4.6. Curcumin and Calebin-A Inhibit PCAF and HDAC1
Consistent with previous findings, curcumin inhibits HDAC and HAT activity. Although previous studies have shown that curcumin binds to and inhibits the HAT activity of p300/CBP [4
], as far as we know, this is the first study to show that curcumin and calebin-A inhibit PCAF. These results are not unexpected, as PCAF binds to p300/CBP and all three proteins have HAT activity, albeit with slightly different substrate specificities [29
]. The suggested mechanism for inhibition of HAT activity by curcumin is alkylation of the HAT via the Michael acceptor on curcumin. This is thought to happen through HAT active-site cysteine residues [9
]. Given this, it is not surprising that calebin-A also inhibits HAT, because it has a similar Michael acceptor group (Figure 1
). Previous groups have identified calebin-A as having anticancer activity against a multidrug-resistant human gastric cancer line through its activity in modulating the expression of the MAP kinase family, but the mechanism of this activity was not determined directly [1
]. This was recently corroborated by the finding that calebin-A inhibits phosphorylation by suppressing NF-κB signaling activation associated with osteoporosis [30
]. This result is important because NF-κB is modulated through the acetylation activity of p300/CBP [31
]. Here, for the first time, we can justify the activities against MAPK/NF-κB and the resulting anticancer effects of calebin-A through its direct effect inhibiting PCAF. Furthermore, calebin-A shows similar potency inhibiting HDAC1 compared to curcumin (Figure 6
B), which may contribute to their anticancer activities and may be attributed to the presence of the Michael acceptor moiety on each compound. Therefore, the lack of both HDAC1 and PCAF inhibition by THC may be attributed to its lack of double bonds, which form the Michael acceptor groups present in curcumin and calebin-A (Figure 1
). The observed absence of HDAC/PCAF inhibition by THC is not entirely surprising as it has long been suspected to have a different anticancer mechanism than curcumin [3
]. Several studies have shown that THC is a potent antioxidant, and this study is in agreement with these findings [32
]. Moreover, the finding that THC reduces lipoxygenase activity adds a potential anti-inflammatory mechanism that, in conjunction with its antioxidant activity, may explain the anticancer activity of THC.

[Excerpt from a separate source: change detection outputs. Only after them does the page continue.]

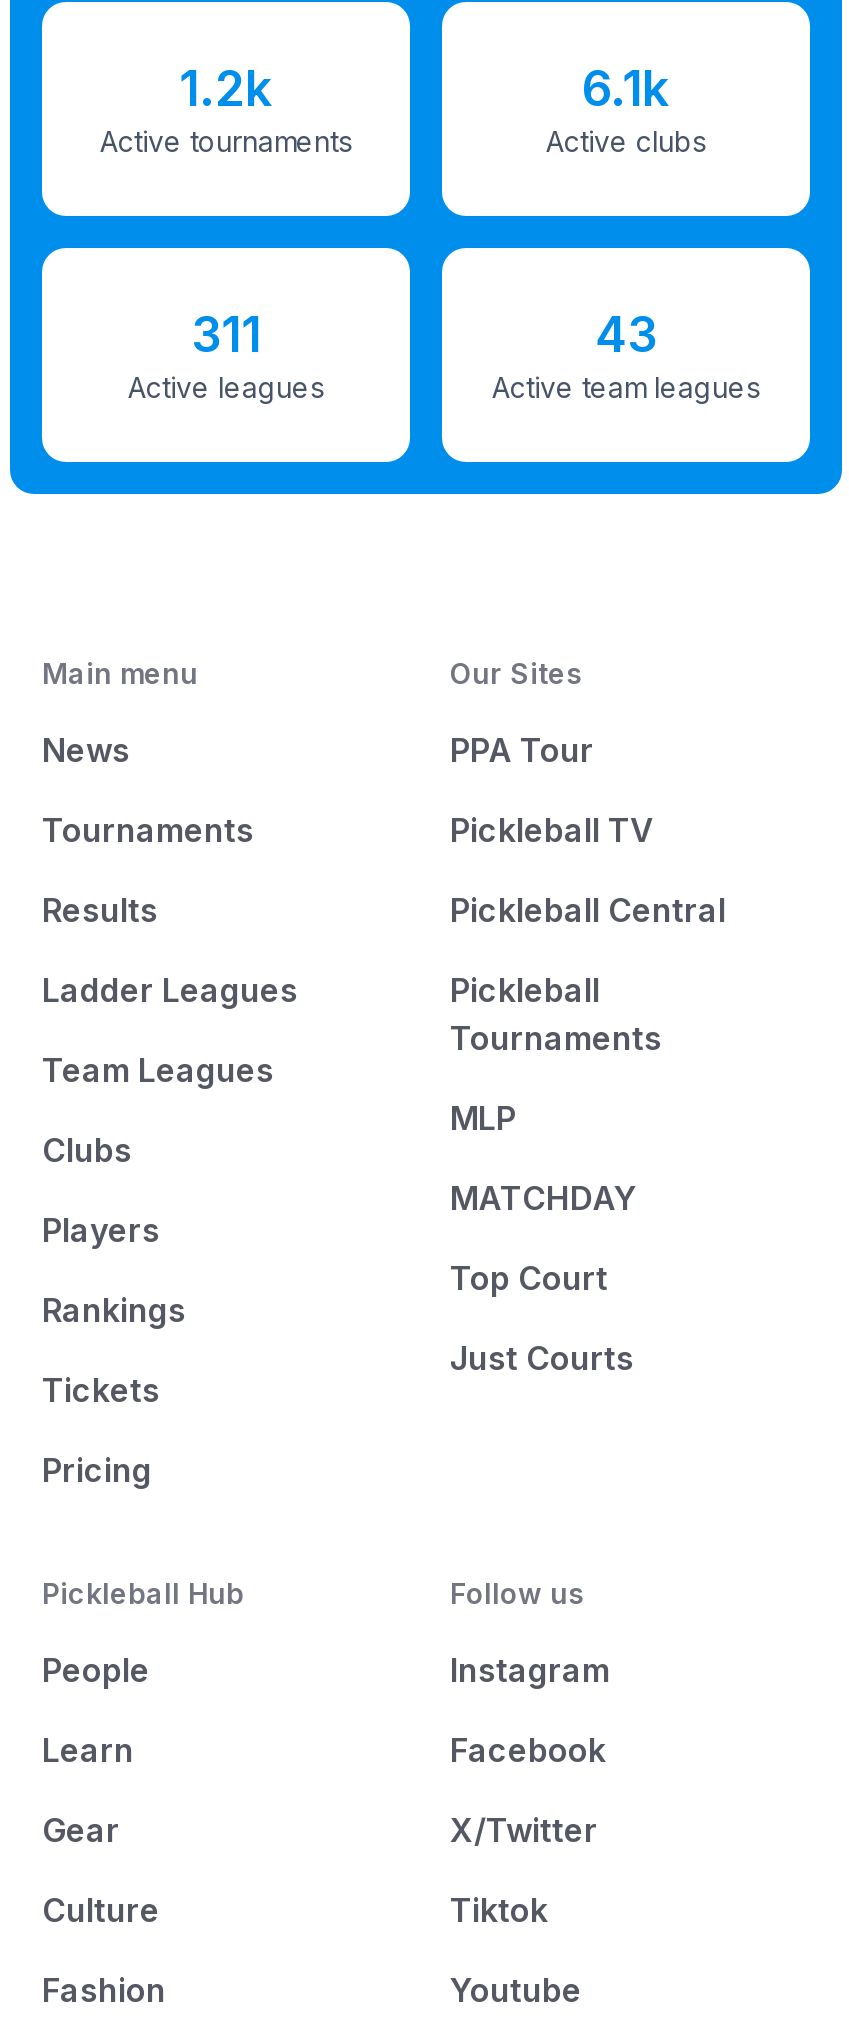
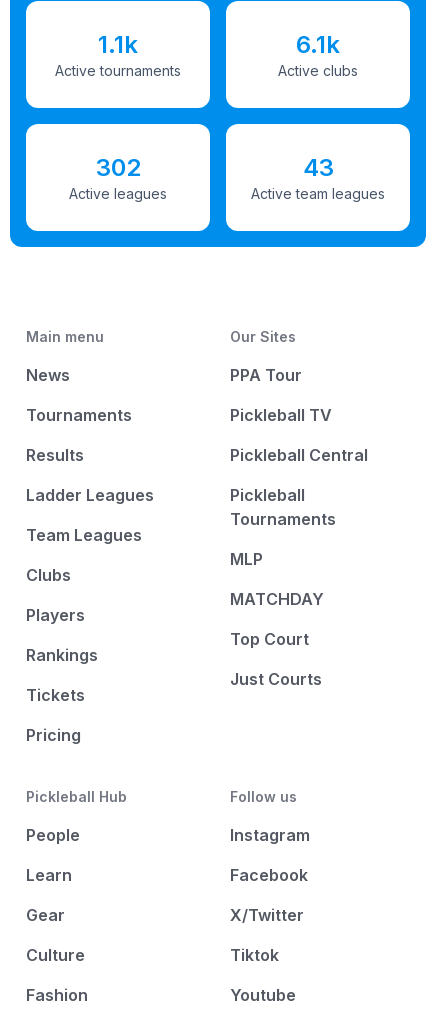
- 1.2k
+ 1.1k

- 311
+ 302
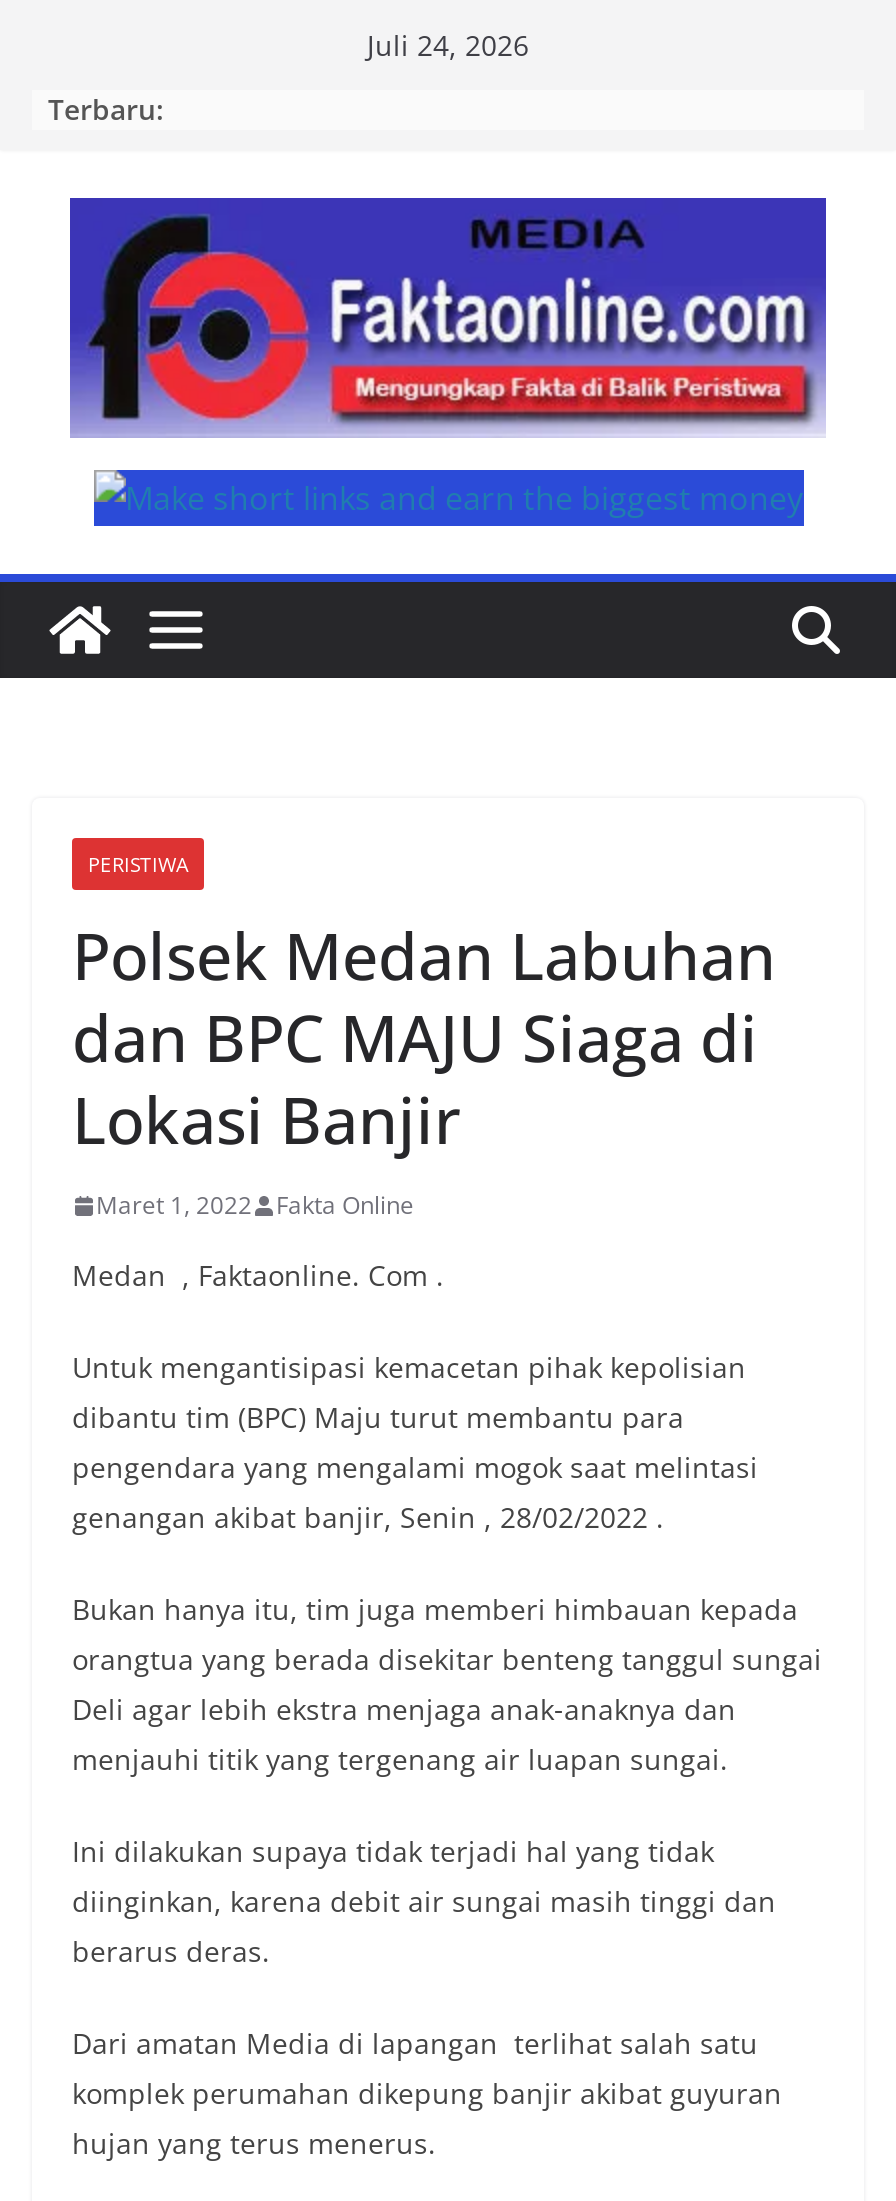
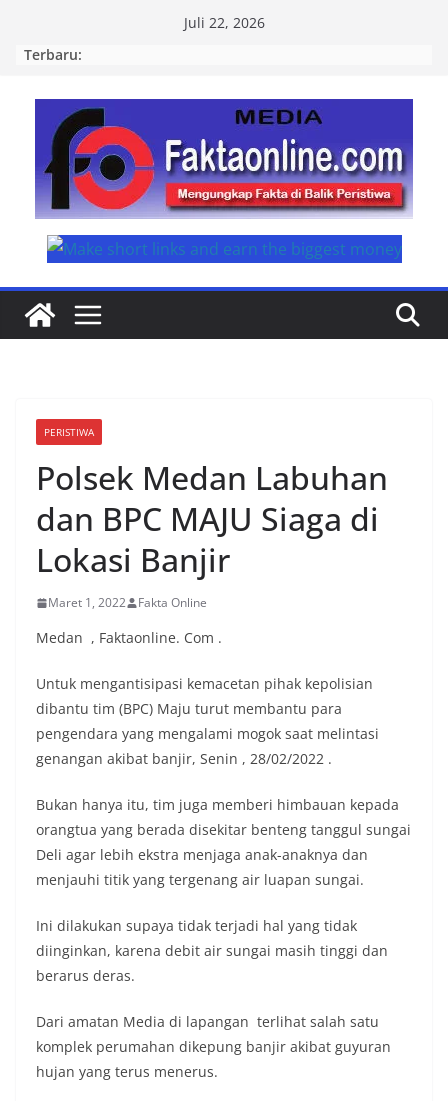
- Juli 24, 2026
+ Juli 22, 2026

Our results show that curcumin is 6-fold more potent with respect to PCAF inhibition than calebin-A, but both curcuminoids have similar IC50 values for inhibition of HDAC1. It is not clear why this might be the case, as both compounds are very similar. It is unlikely that enzymatic or non-enzymatic hydrolysis of the ester of calebin-A might affect its potency, as both compounds have similar potency against HDAC1 under similar conditions to the HAT assay. However, this ester is almost certainly a route of metabolism for calebin-A—that is not present in curcumin or THC—that may affect its in-vivo activity.